Things to look out for
Both Mesos and Marathon are designed to scale to hundreds of thousands of nodes. If you have a relatively small cluster, then perhaps the resource and admin overhead of running such a large system isn’t appropriate. It also makes set-up more complex, especially when compared to Docker Swarm.
Working with Mesos and Marathon will also be somewhat different to either Swarm or Kubernetes. It’s another set of tooling and APIs to learn.
When to use Mesos and Marathon
Mesos is proven at tens of thousands of nodes in production. Project sponsor Mesosphere says that there are Marathon clusters with thousands of nodes in production. This is where both Mesos and Marathon gain from being older than either Kubernetes or Swarm: they’ve had time to knock off the rough edges and to be proven in long-running real-world situations at massive scale.
Mesos and Marathon are, perhaps, a good choice if you need to run non-containerised workloads alongside containers and you want the reassurance of something that is proven at very large scale. The trade-off versus Swarm is that it’s harder to get started and there’s a steeper learning curve. The trade-off against Kubernetes is partly more to do with personal appetite for risk but Kubernetes has been designed from the start as a container orchestration tool.
The three main options right now vary considerably in implementation and in how you interact with them.
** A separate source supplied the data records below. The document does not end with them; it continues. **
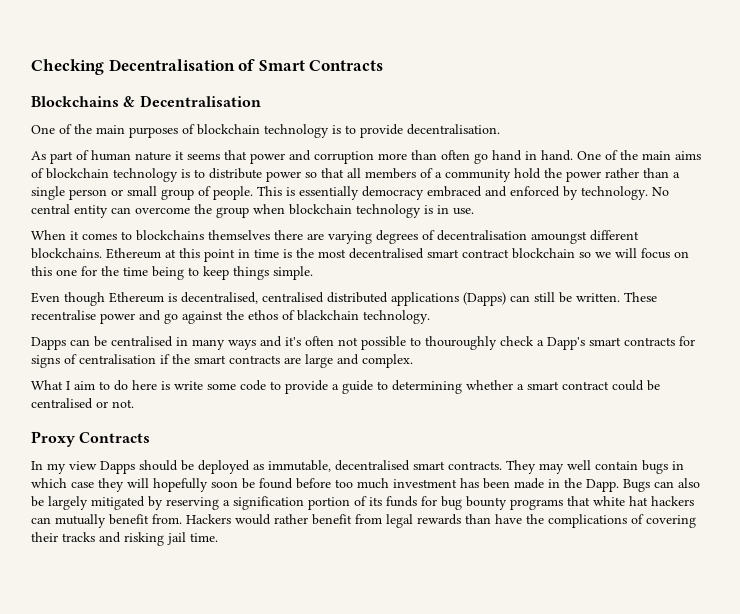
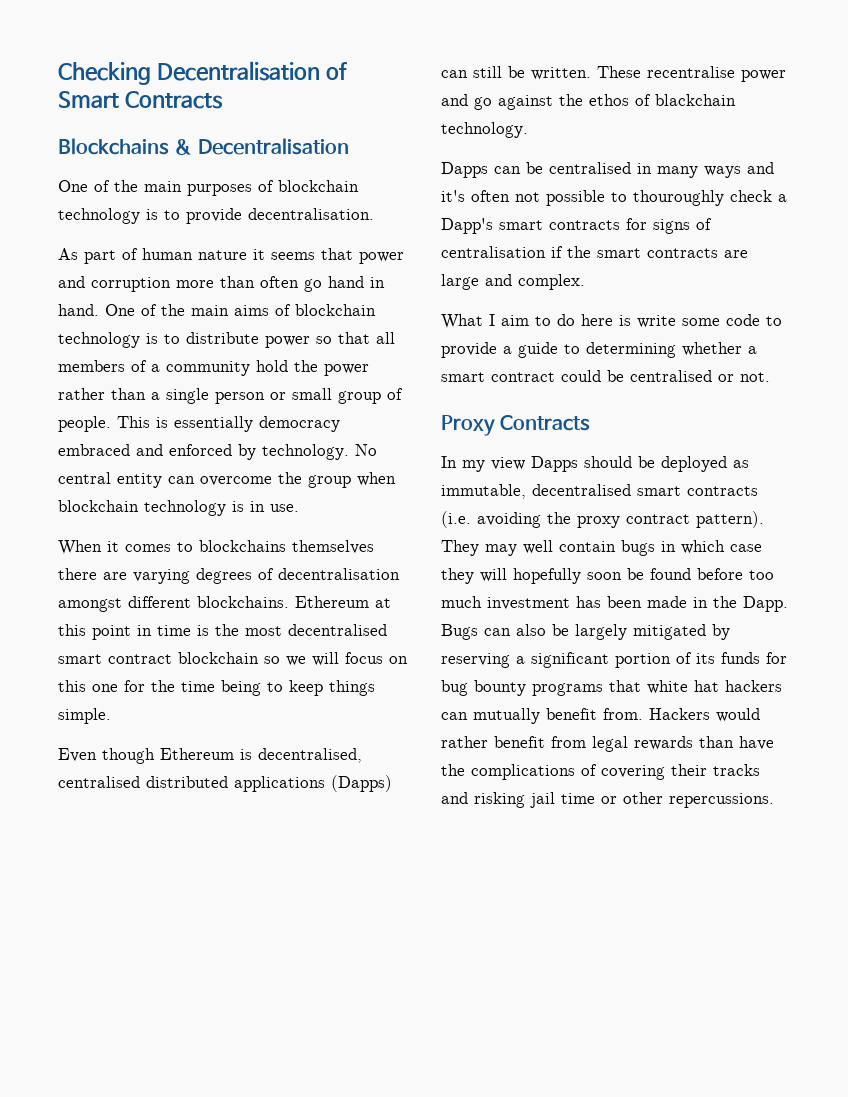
- When it comes to blockchains themselves there are varying degrees of decentralisation amoungst different blockchains.
+ When it comes to blockchains themselves there are varying degrees of decentralisation amongst different blockchains.
- In my view Dapps should be deployed as immutable, decentralised smart contracts.
+ In my view Dapps should be deployed as immutable, decentralised smart contracts (i.e. avoiding the proxy contract pattern).
- Bugs can also be largely mitigated by reserving a signification portion of its funds for bug bounty programs that white hat hackers can mutually benefit from.
+ Bugs can also be largely mitigated by reserving a significant portion of its funds for bug bounty programs that white hat hackers can mutually benefit from.
- Hackers would rather benefit from legal rewards than have the complications of covering their tracks and risking jail time.
+ Hackers would rather benefit from legal rewards than have the complications of covering their tracks and risking jail time or other repercussions.

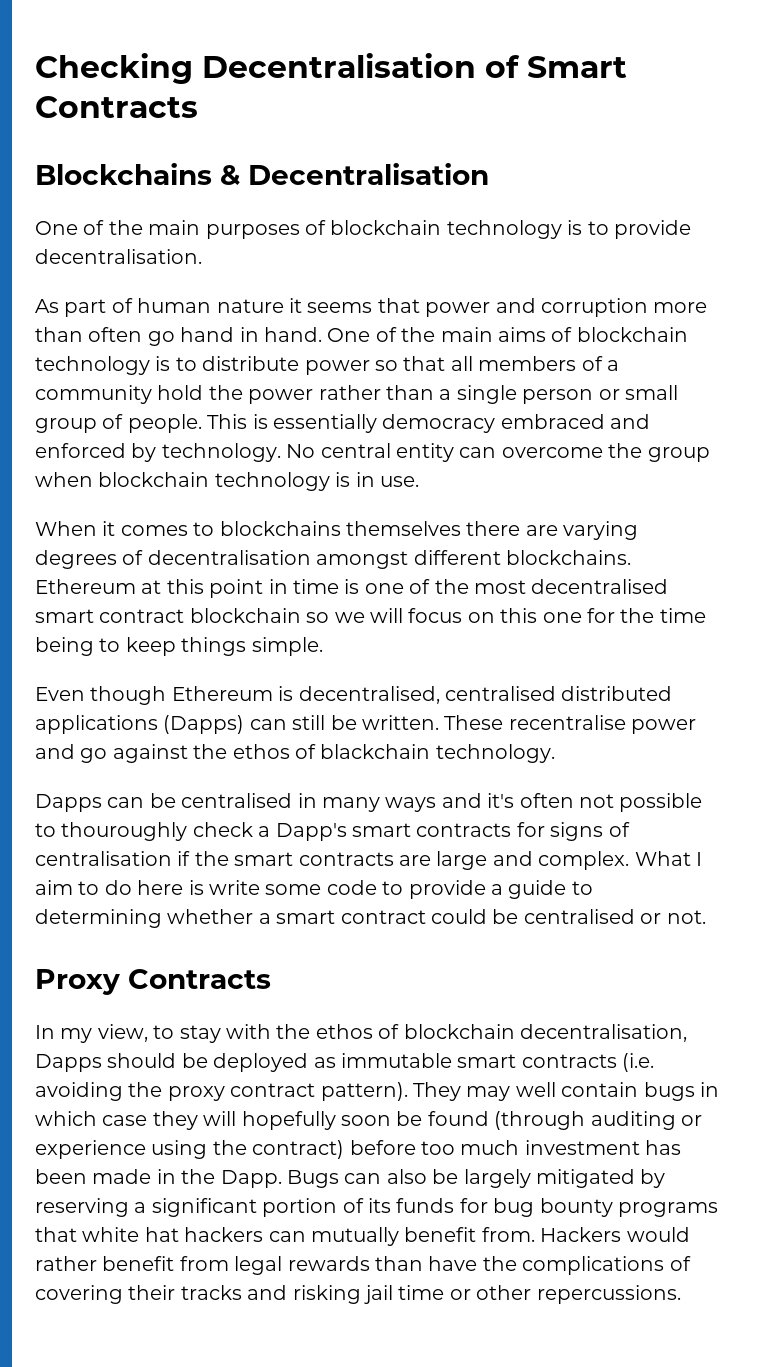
- Ethereum at this point in time is the most decentralised smart contract blockchain so we will focus on this one for the time being to keep things simple.
+ Ethereum at this point in time is one of the most decentralised smart contract blockchain so we will focus on this one for the time being to keep things simple.
- Dapps can be centralised in many ways and it's often not possible to thouroughly check a Dapp's smart contracts for signs of centralisation if the smart contracts are large and complex.
- What I aim to do here is write some code to provide a guide to determining whether a smart contract could be centralised or not.
+ Dapps can be centralised in many ways and it's often not possible to thouroughly check a Dapp's smart contracts for signs of centralisation if the smart contracts are large and complex. What I aim to do here is write some code to provide a guide to determining whether a smart contract could be centralised or not.
- In my view Dapps should be deployed as immutable, decentralised smart contracts (i.e. avoiding the proxy contract pattern).
+ In my view, to stay with the ethos of blockchain decentralisation, Dapps should be deployed as immutable smart contracts (i.e. avoiding the proxy contract pattern).
- They may well contain bugs in which case they will hopefully soon be found before too much investment has been made in the Dapp.
+ They may well contain bugs in which case they will hopefully soon be found (through auditing or experience using the contract) before too much investment has been made in the Dapp.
If you have to remember just one key piece of information to help you pick Docker Swarm vs Kubernetes or Masos with Marathon vs another solution, it should be that each solution will have some positive and negative things. Docker’s Swarm gives you the easiest route into orchestrating a cluster of Docker hosts. Kubernetes is container-centric but focuses less on the containers themselves and more on deploying and managing services. Mesos with Marathon promises huge scale but introduces additional complexity.
There are other options out there too. For example, Rancher and Nomad both offer different takes on service orchestration.
Ultimately, which option you take will depend on the scale you want to achieve and which ecosystem you feel most comfortable in.